Program Bount Bug firmy Apple faworyzuje jakość ponad ilość

Po latach niechęci do płacenia badaczom za exploity, Apple podało się i jest gotów wypłacić do 200 000 USD za krytyczne luki znalezione w najnowszą wersję iOS i najnowszych iPhone'ów.

Apple ogłosiło program w czwartek na konferencji bezpieczeństwa Black Hat w Las Vegas. Rozpoczyna się we wrześniu i w przeciwieństwie do programów nagród prowadzonych przez inne duże firmy technologiczne, będzie można go zaprosić.

Program rozpocznie się od kilkudziesięciu badaczy wyselekcjonowanych przez Apple, chociaż każdy z zewnątrz, który zgłosi wadę, może otrzymać nagrodę i zostać zaproszonym do udziału w programie, powiedział Ivan Krstić, szef Apple Security Engineering and Architecture.

[Czytaj dalej: Jak usunąć złośliwe oprogramowanie z komputera z Windows]

"To nie ma być ekskluzywna - Apple powiedział, że jest gotów podwoić wypłaty dla naukowców, którzy przekazują nagrodę na cele charytatywne.

Rich Mogull, dyrektor generalny Securosis, firmy zajmującej się bezpieczeństwem informacji, zauważył, że programy nagród błędów mogą mieć wady, i powiedział, że nie jest to coś, co Apple musiał zrobić. Ale powiedział, że to dobry początek i coś, z czego Apple może czerpać korzyści.

Niektóre firmy "naprawdę nie chcą wdawać się w wojnę z rządami i dobrze finansowanymi organizacjami przestępczymi, z których niektóre są skłonne potencjalnie zapłacić do miliona dolarów za niektóre exploity ", powiedział Mogull w poście na blogu.

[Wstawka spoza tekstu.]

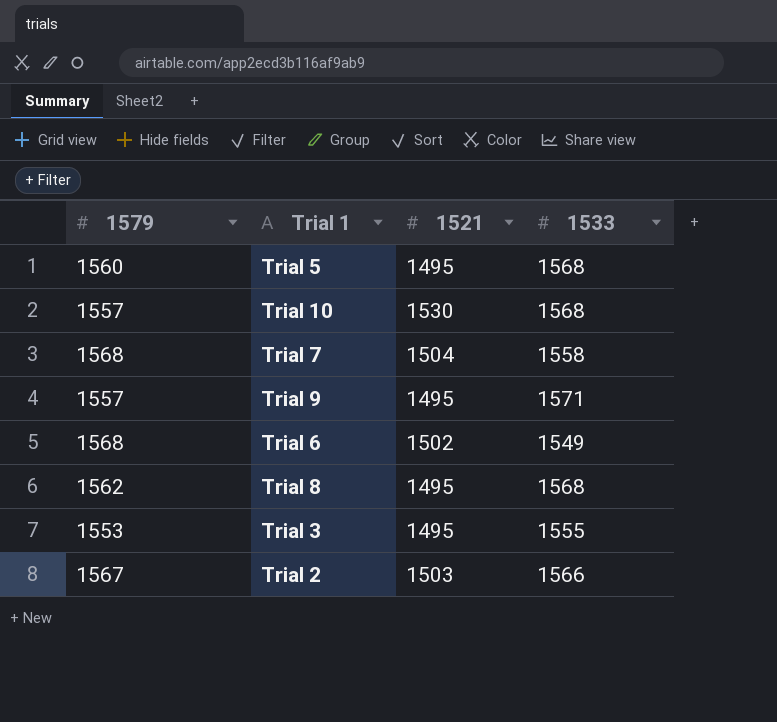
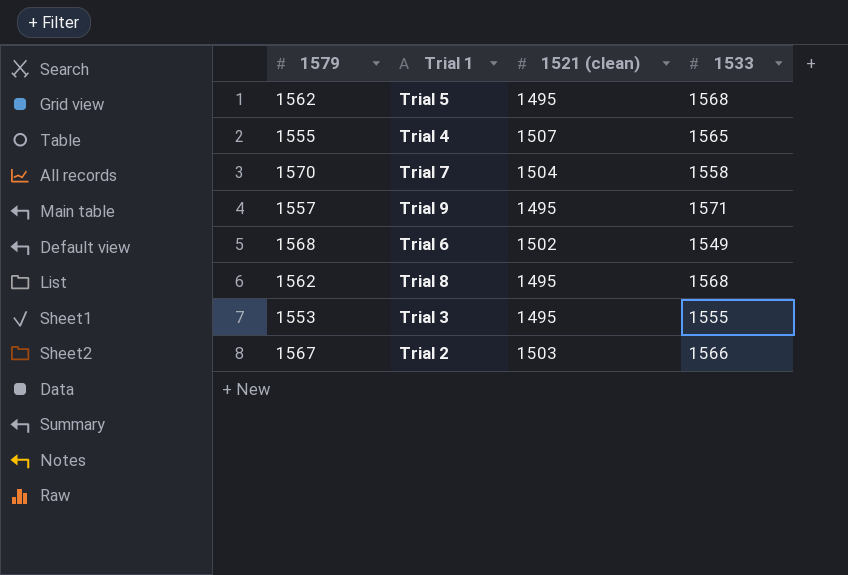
column name: 1521 -> 1521 (clean)
row Trial 10: 1557 | 1530 | 1568 -> none
Trial 5 | 1579: 1560 -> 1562
row Trial 4: none -> 1555 | 1507 | 1565
Trial 7 | 1579: 1568 -> 1570

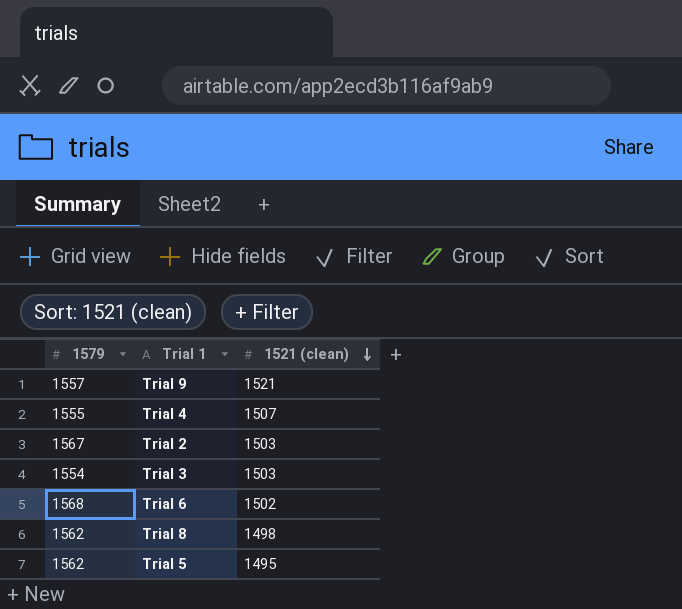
row order: none -> 1521 (clean) descending
column 1533 | position: 4 -> none
row Trial 7: 1570 | 1504 | 1558 -> none
Trial 9 | 1521 (clean): 1495 -> 1521
Trial 3 | 1579: 1553 -> 1554
Trial 3 | 1521 (clean): 1495 -> 1503
Trial 8 | 1521 (clean): 1495 -> 1498

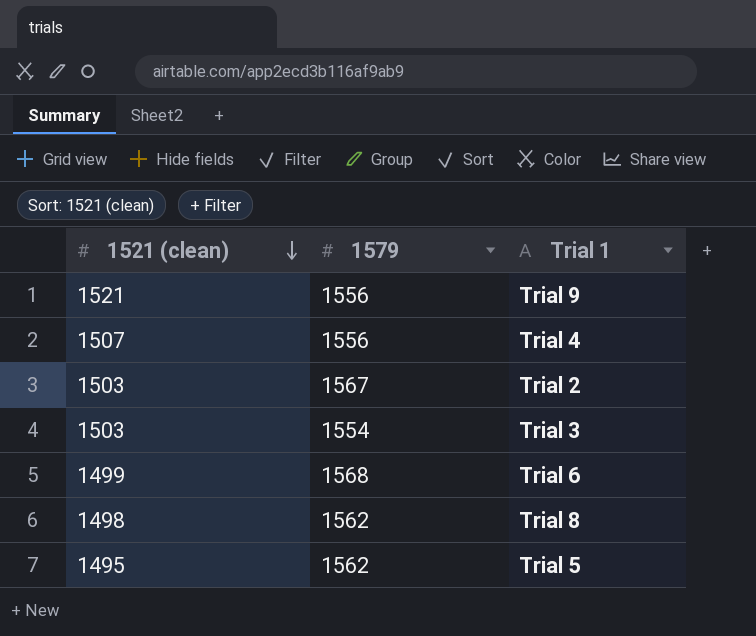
column 1521 (clean) | position: 3 -> 1
Trial 9 | 1579: 1557 -> 1556
Trial 4 | 1579: 1555 -> 1556
Trial 6 | 1521 (clean): 1502 -> 1499

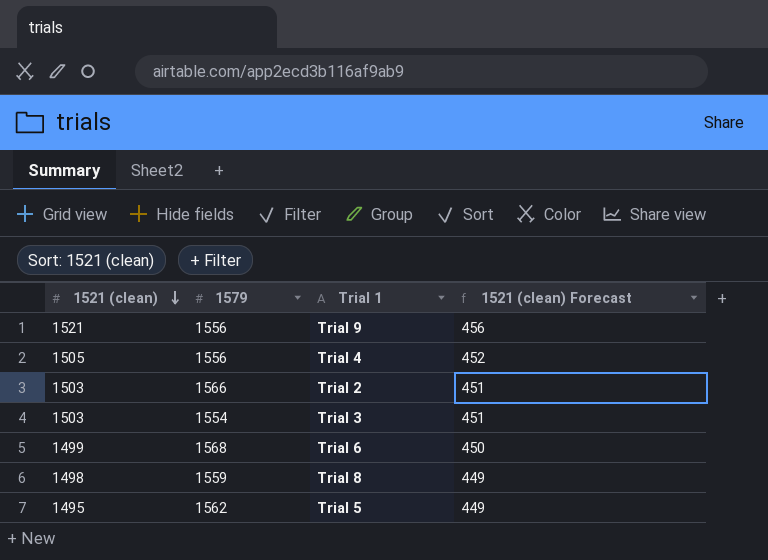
column 1521 (clean) Forecast | formula: none -> [1521 (clean)] * 0.3
Trial 4 | 1521 (clean): 1507 -> 1505
Trial 2 | 1579: 1567 -> 1566
Trial 8 | 1579: 1562 -> 1559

Publiczne programy nagród za brzęczenie mogą również powodować wiele hałasu w postaci raportów o niskiej jakości, które niekoniecznie prowadzą do poprawek, ale to wciąż zużywają zasoby inżynieryjne do zbadania, powiedział.

Mogull wierzy, że program Apple koncentruje się na jakości nad ilością i ma jasny cel: znaleźć użyteczne błędy w kluczowych obszarach iOS, które są uważane za wysoki priorytet. Zmusza także badaczy do udowodnienia wpływu wszelkich wad, które znaleźli, dzięki działającym exploitom o charakterze proof-of-concept. To trudniejsze niż zgłaszanie błędów, które mogą być krytyczne i pozostawienie ich w dochodzeniu firmy.

Apple zapłaci nawet 200 000 $ za krytyczne błędy w bezpiecznych składnikach oprogramowania rozruchowego, do 100 000 $ za exploity, które mogą wyodrębnić poufne materiały z Bezpiecznego Enclave Processor - bezpieczny chip, który wykonuje operacje kryptograficzne w iPhone 5s i nowszych, 50 000 USD za błędy, które mogą skutkować arbitralnym wykonaniem kodu z uprawnieniami jądra, 50 000 USD za sposoby uzyskiwania dostępu do danych konta iCloud na serwerach Apple bez autoryzacji i 25 000 USD za luki w zabezpieczeniach zapewnia dostęp od wewnątrz procesu sandbox do danych użytkownika poza tym obszarem izolowanym.

Ta struktura nagród odzwierciedla trudność znalezienia każdego z pięciu rodzajów wad, powiedział Krstić.

Apple nie zawsze miał najlepsze relacje z wspólnota bezpieczeństwa. Podczas gdy wielu badaczy uznaje solidne bezpieczeństwo produktów Apple, często jest krytykowane za sposób, w jaki komunikuje się o kwestiach bezpieczeństwa lub za mało komunikowania się. Apple jest także jedną z ostatnich dużych firm, które wprowadziły program nagród bezpieczeństwa.

Luki w zabezpieczeniach, które mogą całkowicie narazić na szwank polecenia iOS, stanowią jedne z najwyższych cen na szarym rynku. Kiedy wyszedł iOS 9, jeden broker exploitów, który liczy agencje rządowe wśród swoich klientów, zaoferował milion dolarów za przeglądarkę opartą na jailbreaku - exploita, który może uzyskać rootowy dostęp do iOS po prostu odwiedzając stronę internetową. FBI wykupiło także exploit od hackerów, aby uzyskać dostęp do danych na zamkniętym iPhone'ie Syeda Farooka, jednego z strzelców z San Bernardino.

Zapytany przez publiczność w Black Hat, dlaczego Apple tak długo czekał na nagrodę program, Krstić powiedział, że firma słyszała od naukowców, że znajdowanie krytycznych luk jest coraz trudniejsze, i chciał nagradzać tych, którzy poświęcają na to czas.